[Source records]
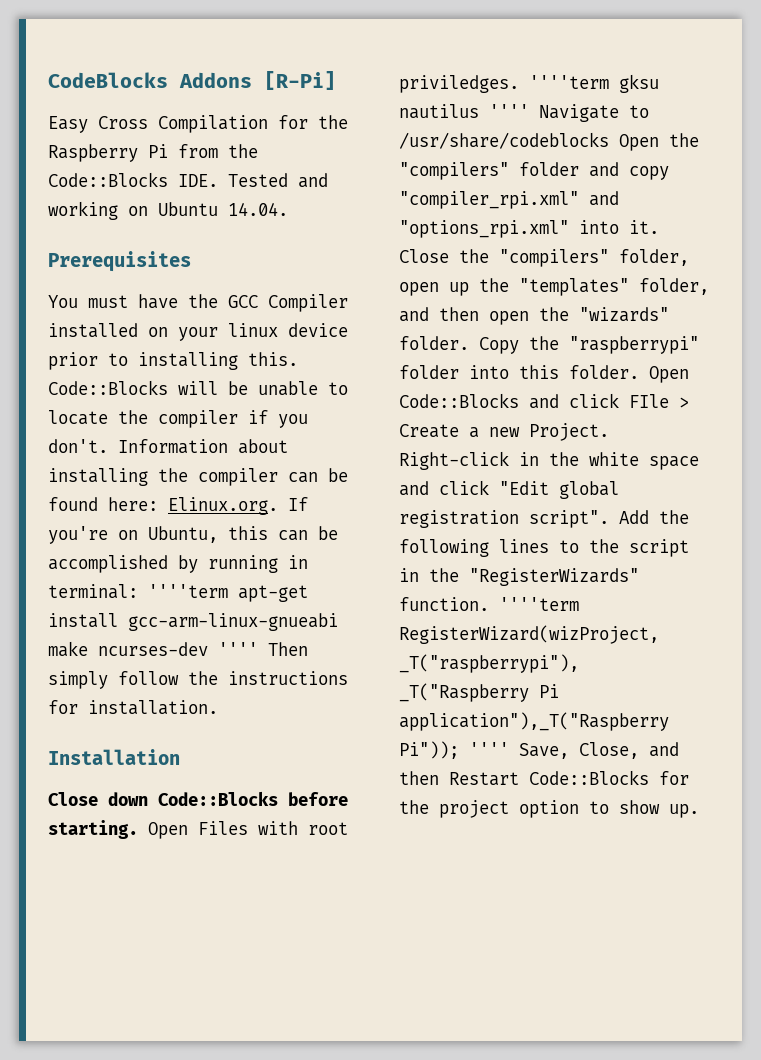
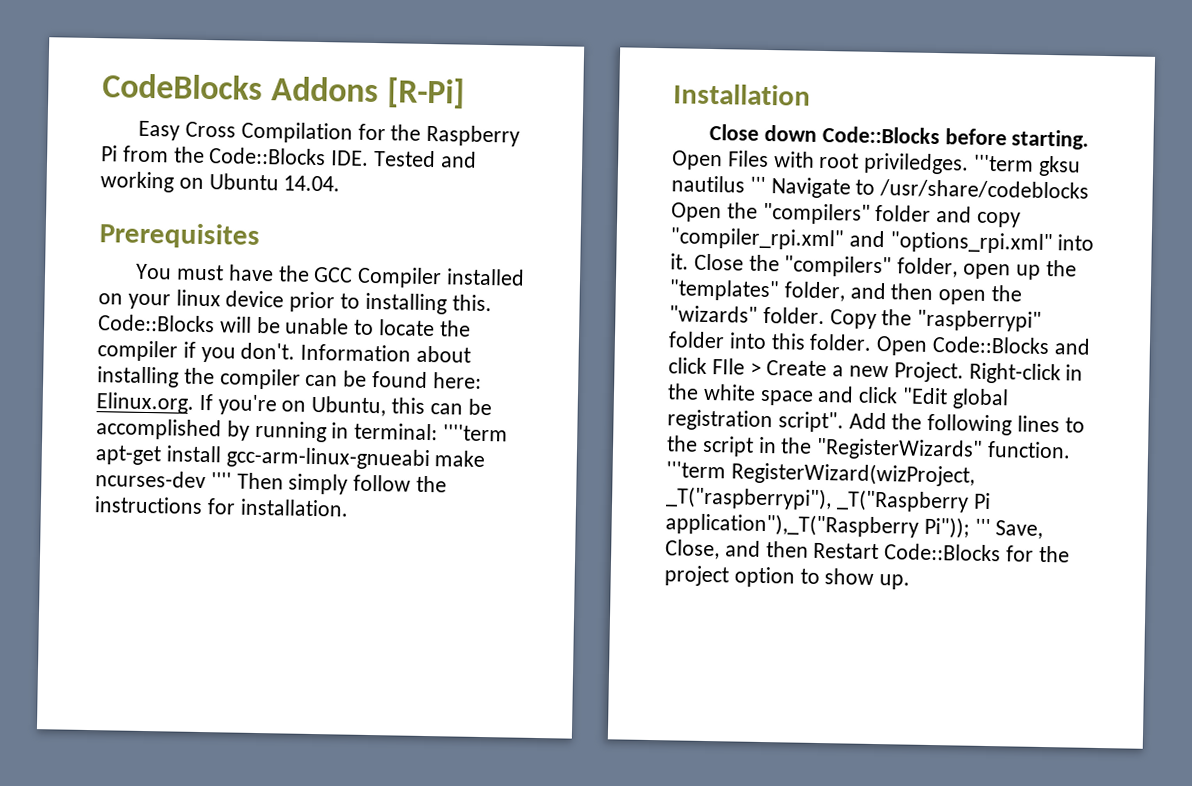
[529,75,609,89] ''''term -> [974,154,1035,172] '''term
[489,104,529,118] '''' -> [749,176,766,193] '''
[499,597,579,611] ''''term -> [666,461,726,479] '''term
[469,742,509,756] '''' -> [974,518,991,536] '''

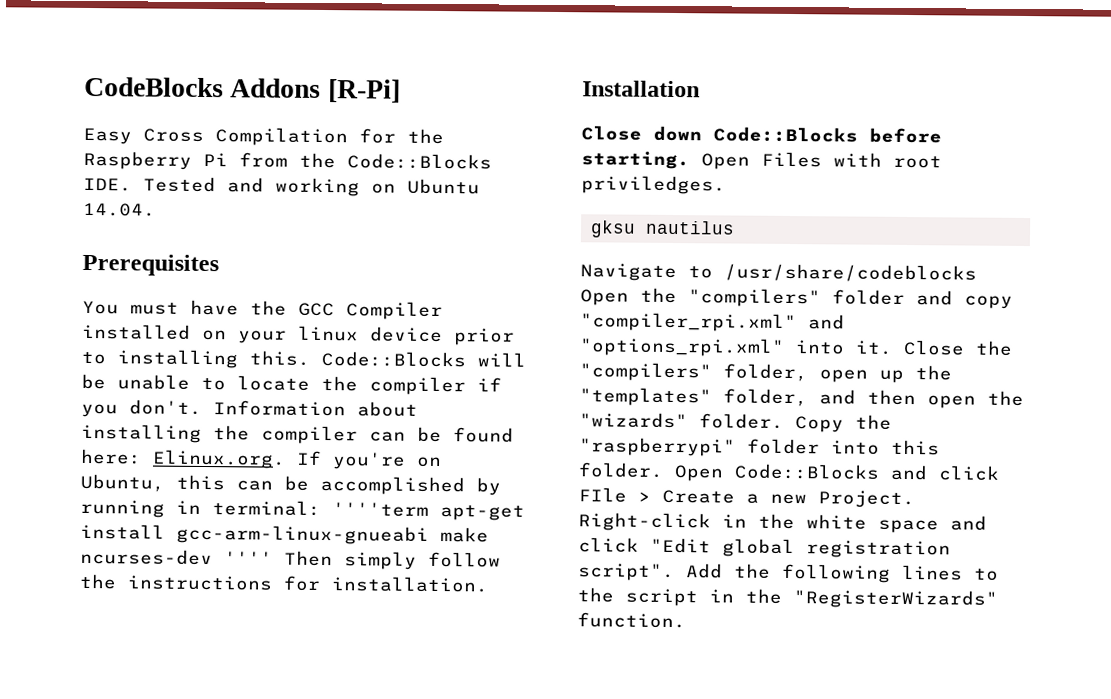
[974,154,1035,172] '''term -> (726, 185) //
[749,176,766,193] ''' -> (735, 227) //
[666,461,975,487] [665,486,991,513] [665,512,1044,539] [665,539,1070,563] [664,565,911,590] '''term RegisterWizard(wizProject, _T("raspberrypi"), _T("Raspberry Pi application"),_T("Raspberry Pi")); ''' Save, Close, and then Restart Code::Blocks for the project option to show up. -> (686, 620) none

*Work to be completed*.
Above are the records; return them exactly, minus the pictures.

*Reply to the task*.
[529,75,609,89] ''''term -> [974,154,1035,172] '''term
[489,104,529,118] '''' -> [749,176,766,193] '''
[499,597,579,611] ''''term -> [666,461,726,479] '''term
[469,742,509,756] '''' -> [974,518,991,536] '''

[974,154,1035,172] '''term -> (726, 185) //
[749,176,766,193] ''' -> (735, 227) //
[666,461,975,487] [665,486,991,513] [665,512,1044,539] [665,539,1070,563] [664,565,911,590] '''term RegisterWizard(wizProject, _T("raspberrypi"), _T("Raspberry Pi application"),_T("Raspberry Pi")); ''' Save, Close, and then Restart Code::Blocks for the project option to show up. -> (686, 620) none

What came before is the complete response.